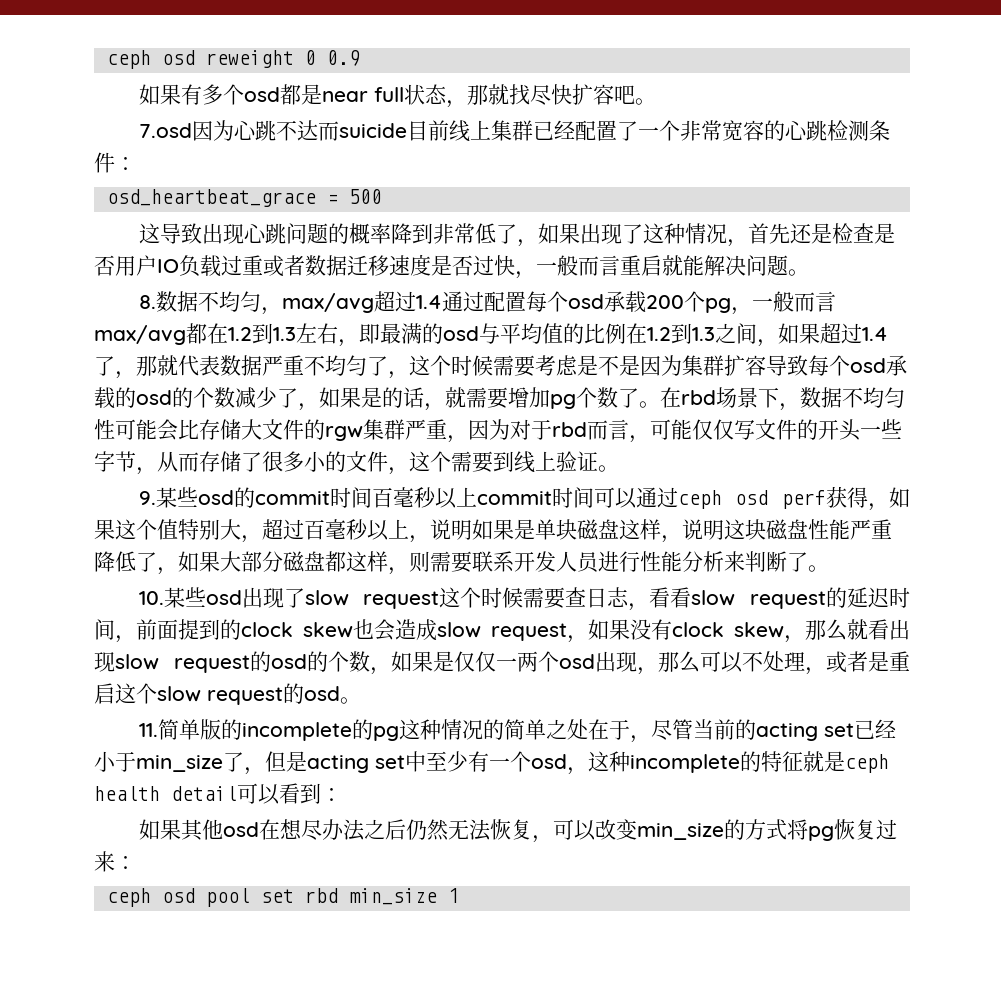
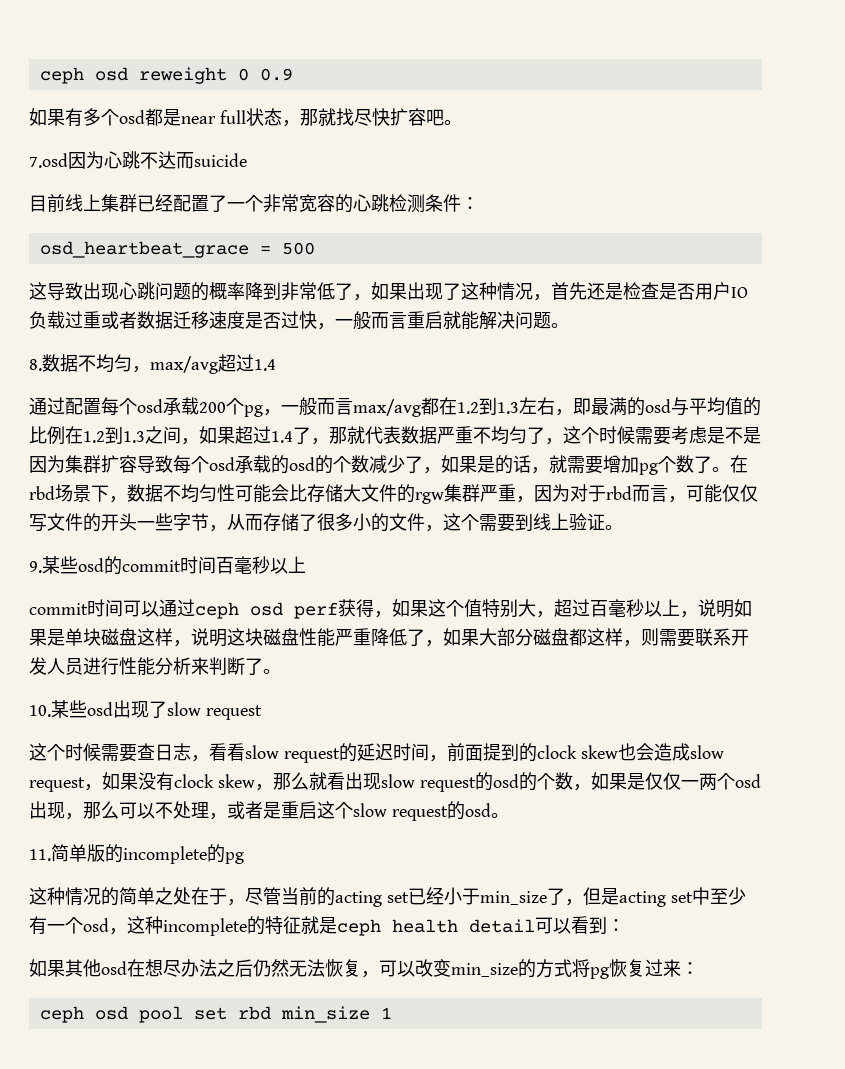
- 7.osd因为心跳不达而suicide目前线上集群已经配置了一个非常宽容的心跳检测条件：
+ 7.osd因为心跳不达而suicide
+ 目前线上集群已经配置了一个非常宽容的心跳检测条件：
- 8.数据不均匀，max/avg超过1.4通过配置每个osd承载200个pg，一般而言max/avg都在1.2到1.3左右，即最满的osd与平均值的比例在1.2到1.3之间，如果超过1.4了，那就代表数据严重不均匀了，这个时候需要考虑是不是因为集群扩容导致每个osd承载的osd的个数减少了，如果是的话，就需要增加pg个数了。
+ 8.数据不均匀，max/avg超过1.4
+ 通过配置每个osd承载200个pg，一般而言max/avg都在1.2到1.3左右，即最满的osd与平均值的比例在1.2到1.3之间，如果超过1.4了，那就代表数据严重不均匀了，这个时候需要考虑是不是因为集群扩容导致每个osd承载的osd的个数减少了，如果是的话，就需要增加pg个数了。
- 9.某些osd的commit时间百毫秒以上commit时间可以通过ceph osd perf获得，如果这个值特别大，超过百毫秒以上，说明如果是单块磁盘这样，说明这块磁盘性能严重降低了，如果大部分磁盘都这样，则需要联系开发人员进行性能分析来判断了。
+ 9.某些osd的commit时间百毫秒以上
+ commit时间可以通过ceph osd perf获得，如果这个值特别大，超过百毫秒以上，说明如果是单块磁盘这样，说明这块磁盘性能严重降低了，如果大部分磁盘都这样，则需要联系开发人员进行性能分析来判断了。
- 10.某些osd出现了slow request这个时候需要查日志，看看slow request的延迟时间，前面提到的clock skew也会造成slow request，如果没有clock skew，那么就看出现slow request的osd的个数，如果是仅仅一两个osd出现，那么可以不处理，或者是重启这个slow request的osd。
+ 10.某些osd出现了slow request
+ 这个时候需要查日志，看看slow request的延迟时间，前面提到的clock skew也会造成slow request，如果没有clock skew，那么就看出现slow request的osd的个数，如果是仅仅一两个osd出现，那么可以不处理，或者是重启这个slow request的osd。
- 11.简单版的incomplete的pg这种情况的简单之处在于，尽管当前的acting set已经小于min_size了，但是acting set中至少有一个osd，这种incomplete的特征就是ceph health detail可以看到：
+ 11.简单版的incomplete的pg
+ 这种情况的简单之处在于，尽管当前的acting set已经小于min_size了，但是acting set中至少有一个osd，这种incomplete的特征就是ceph health detail可以看到：

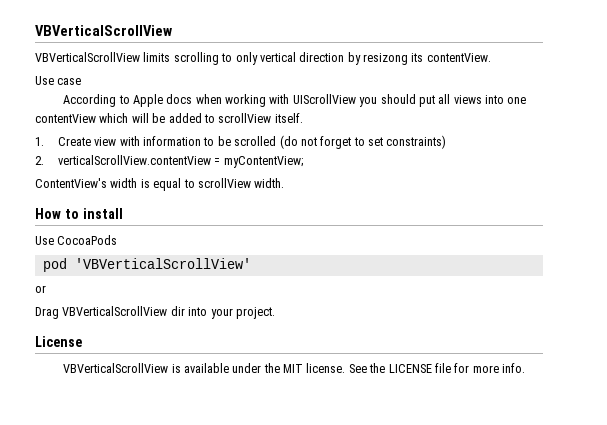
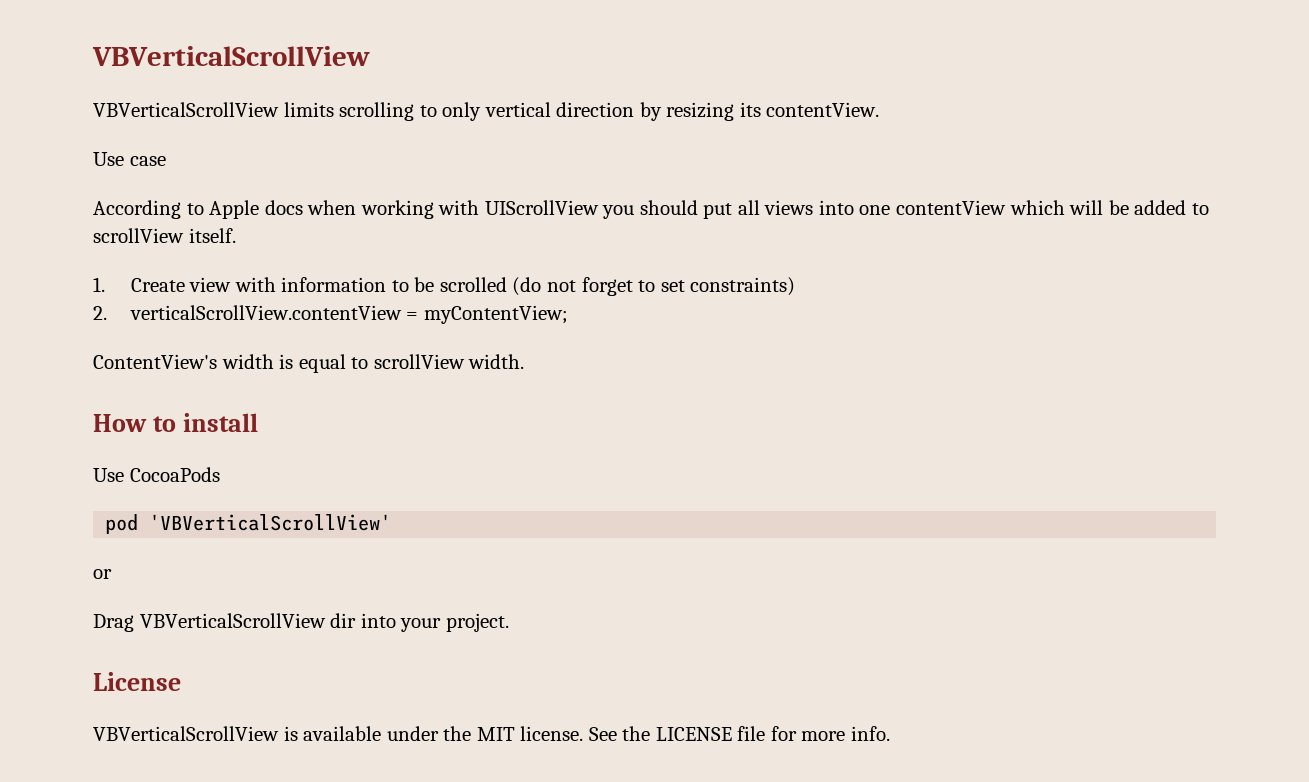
- VBVerticalScrollView limits scrolling to only vertical direction by resizong its contentView.
+ VBVerticalScrollView limits scrolling to only vertical direction by resizing its contentView.

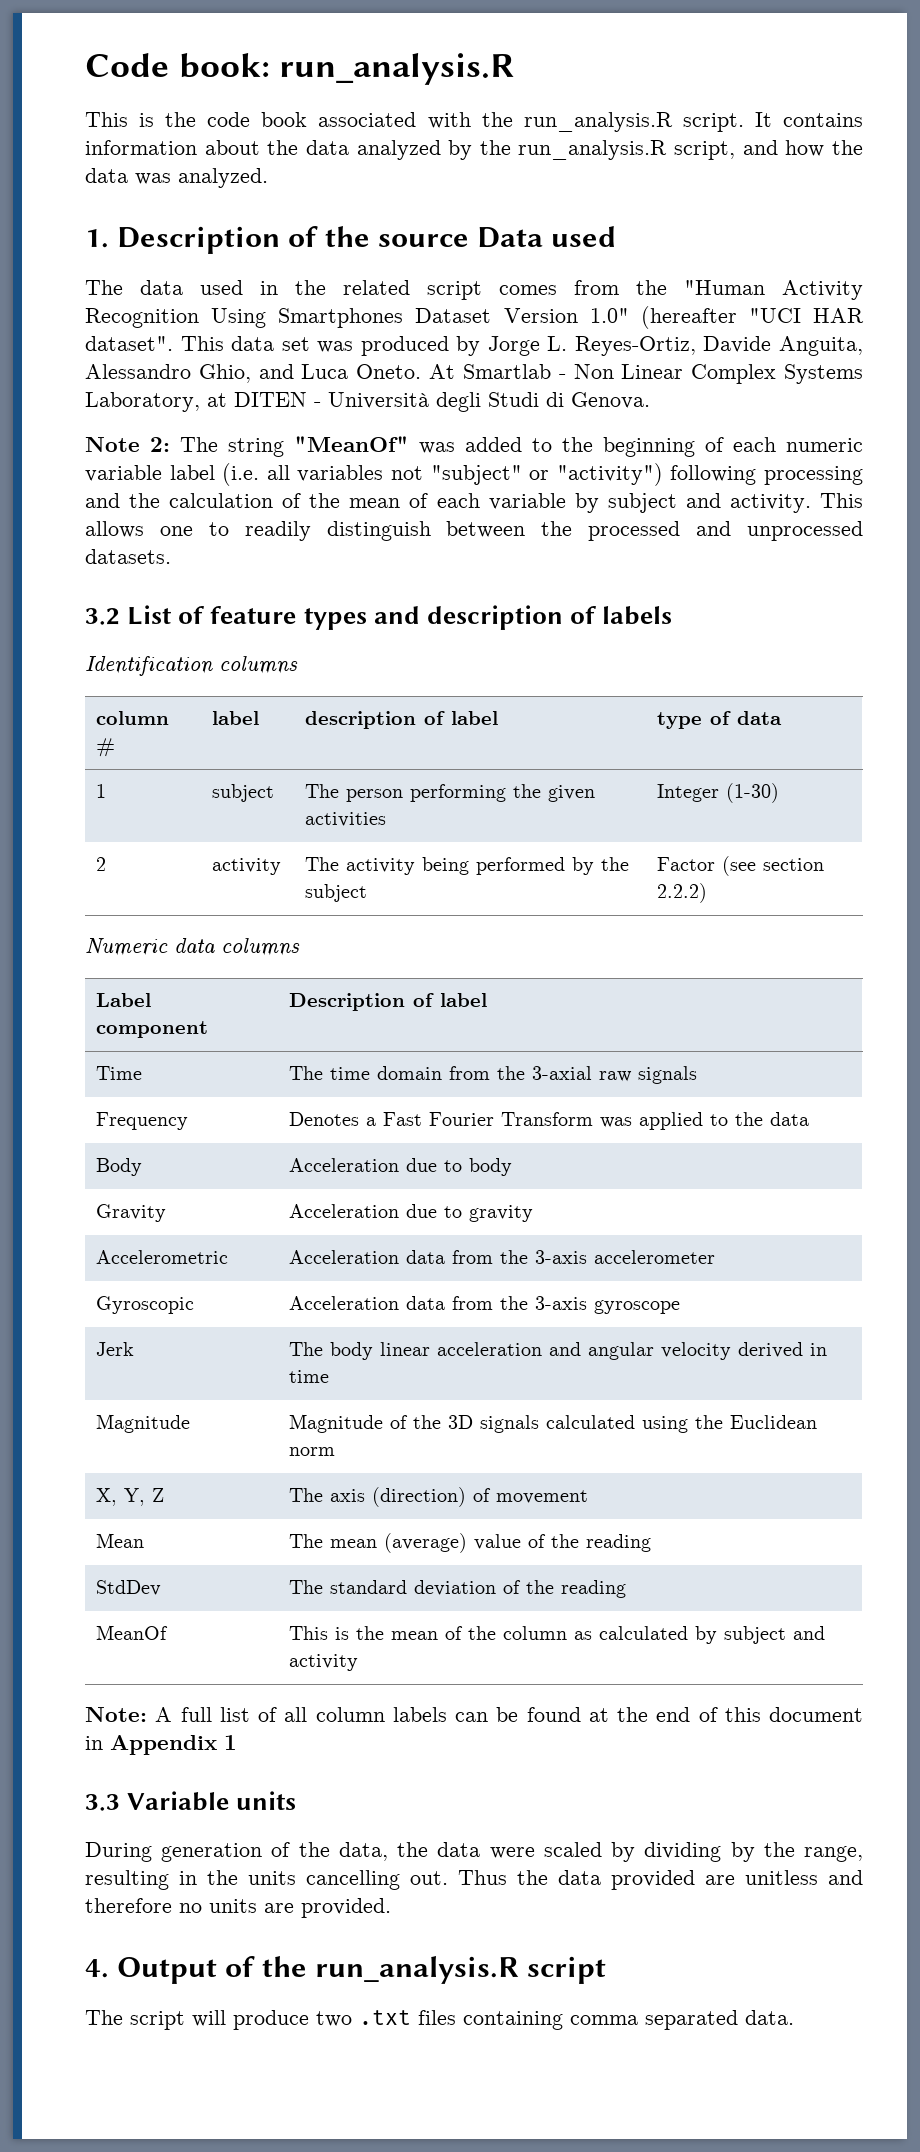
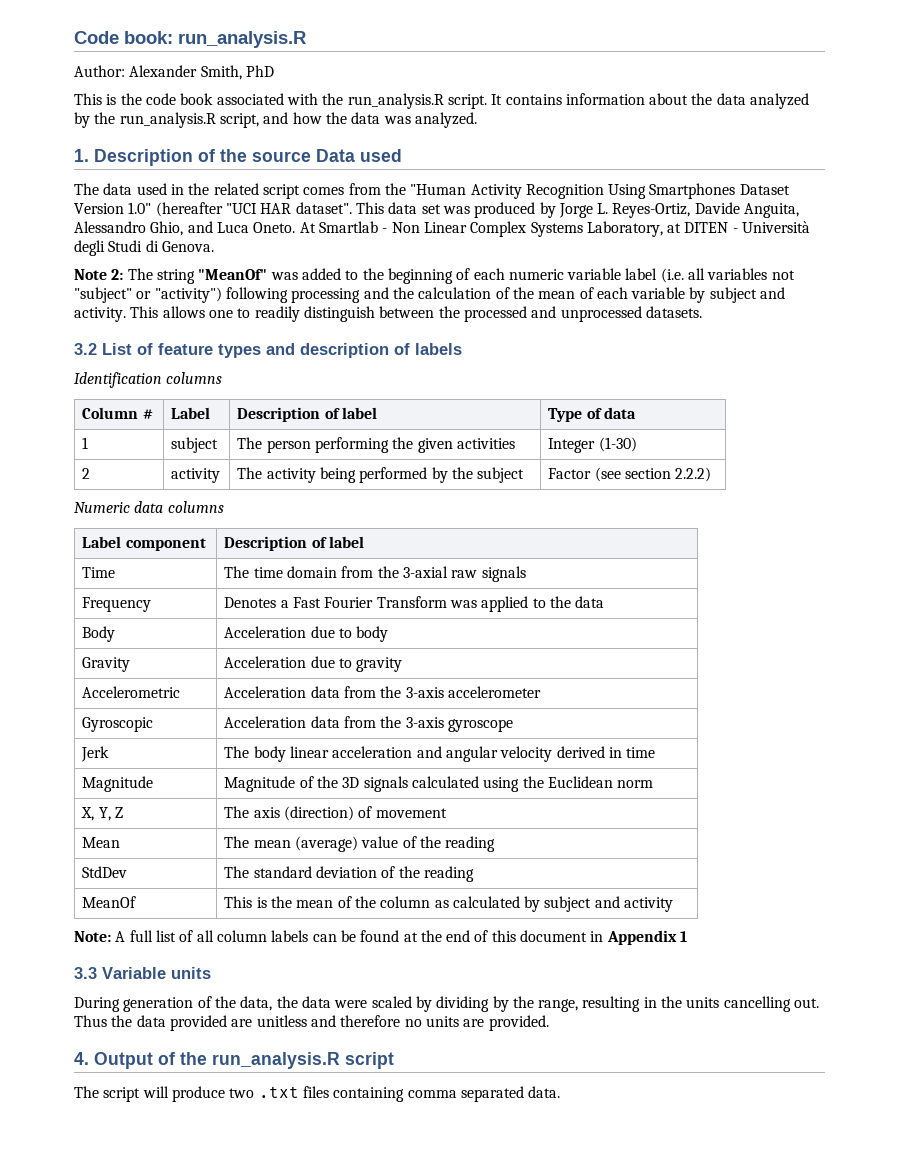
+ Author: Alexander Smith, PhD
- column # | label | description of label | type of data
+ Column # | Label | Description of label | Type of data

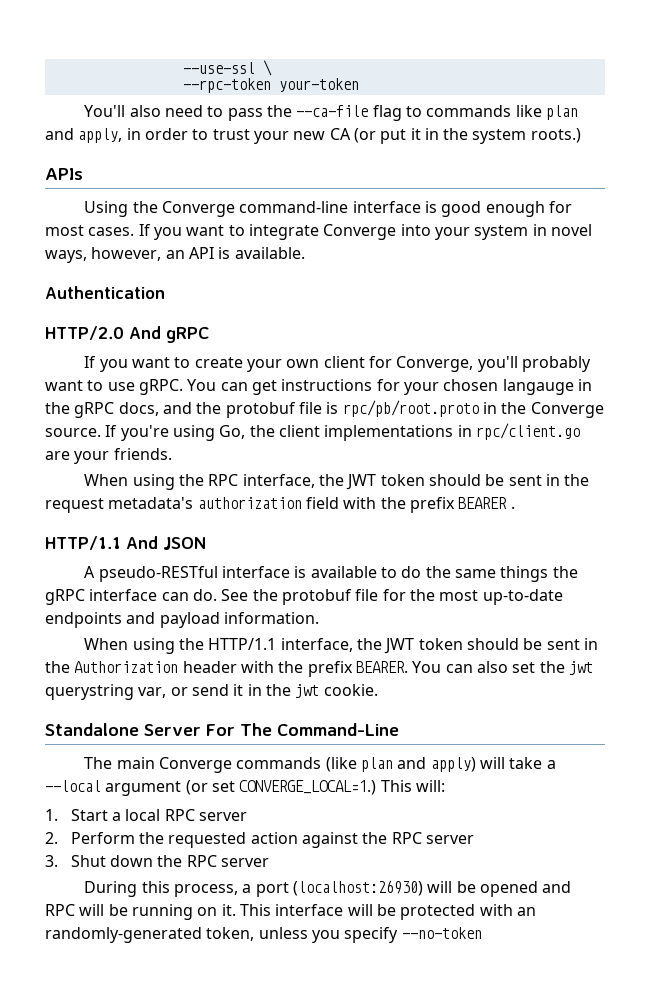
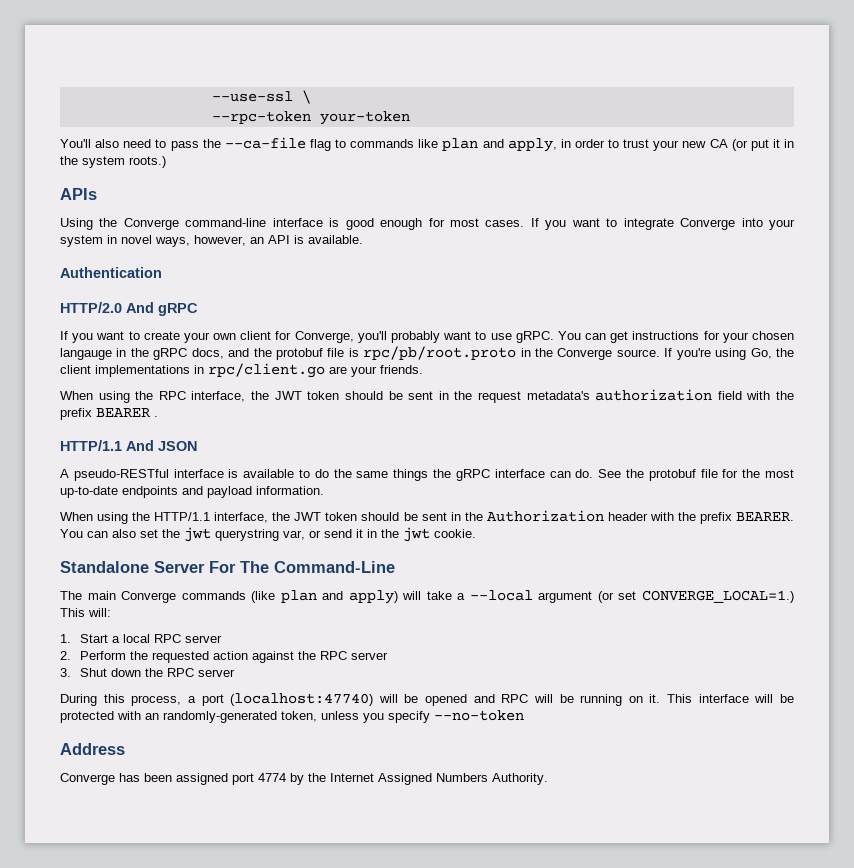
- During this process, a port (localhost:26930) will be opened and RPC will be running on it.
+ During this process, a port (localhost:47740) will be opened and RPC will be running on it.
+ Address
+ Converge has been assigned port 4774 by the Internet Assigned Numbers Authority.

****

What is being asked:
Please output all of the entries above exactly, but without any picture.

Response:
- 7.osd因为心跳不达而suicide目前线上集群已经配置了一个非常宽容的心跳检测条件：
+ 7.osd因为心跳不达而suicide
+ 目前线上集群已经配置了一个非常宽容的心跳检测条件：
- 8.数据不均匀，max/avg超过1.4通过配置每个osd承载200个pg，一般而言max/avg都在1.2到1.3左右，即最满的osd与平均值的比例在1.2到1.3之间，如果超过1.4了，那就代表数据严重不均匀了，这个时候需要考虑是不是因为集群扩容导致每个osd承载的osd的个数减少了，如果是的话，就需要增加pg个数了。
+ 8.数据不均匀，max/avg超过1.4
+ 通过配置每个osd承载200个pg，一般而言max/avg都在1.2到1.3左右，即最满的osd与平均值的比例在1.2到1.3之间，如果超过1.4了，那就代表数据严重不均匀了，这个时候需要考虑是不是因为集群扩容导致每个osd承载的osd的个数减少了，如果是的话，就需要增加pg个数了。
- 9.某些osd的commit时间百毫秒以上commit时间可以通过ceph osd perf获得，如果这个值特别大，超过百毫秒以上，说明如果是单块磁盘这样，说明这块磁盘性能严重降低了，如果大部分磁盘都这样，则需要联系开发人员进行性能分析来判断了。
+ 9.某些osd的commit时间百毫秒以上
+ commit时间可以通过ceph osd perf获得，如果这个值特别大，超过百毫秒以上，说明如果是单块磁盘这样，说明这块磁盘性能严重降低了，如果大部分磁盘都这样，则需要联系开发人员进行性能分析来判断了。
- 10.某些osd出现了slow request这个时候需要查日志，看看slow request的延迟时间，前面提到的clock skew也会造成slow request，如果没有clock skew，那么就看出现slow request的osd的个数，如果是仅仅一两个osd出现，那么可以不处理，或者是重启这个slow request的osd。
+ 10.某些osd出现了slow request
+ 这个时候需要查日志，看看slow request的延迟时间，前面提到的clock skew也会造成slow request，如果没有clock skew，那么就看出现slow request的osd的个数，如果是仅仅一两个osd出现，那么可以不处理，或者是重启这个slow request的osd。
- 11.简单版的incomplete的pg这种情况的简单之处在于，尽管当前的acting set已经小于min_size了，但是acting set中至少有一个osd，这种incomplete的特征就是ceph health detail可以看到：
+ 11.简单版的incomplete的pg
+ 这种情况的简单之处在于，尽管当前的acting set已经小于min_size了，但是acting set中至少有一个osd，这种incomplete的特征就是ceph health detail可以看到：

- VBVerticalScrollView limits scrolling to only vertical direction by resizong its contentView.
+ VBVerticalScrollView limits scrolling to only vertical direction by resizing its contentView.

+ Author: Alexander Smith, PhD
- column # | label | description of label | type of data
+ Column # | Label | Description of label | Type of data

- During this process, a port (localhost:26930) will be opened and RPC will be running on it.
+ During this process, a port (localhost:47740) will be opened and RPC will be running on it.
+ Address
+ Converge has been assigned port 4774 by the Internet Assigned Numbers Authority.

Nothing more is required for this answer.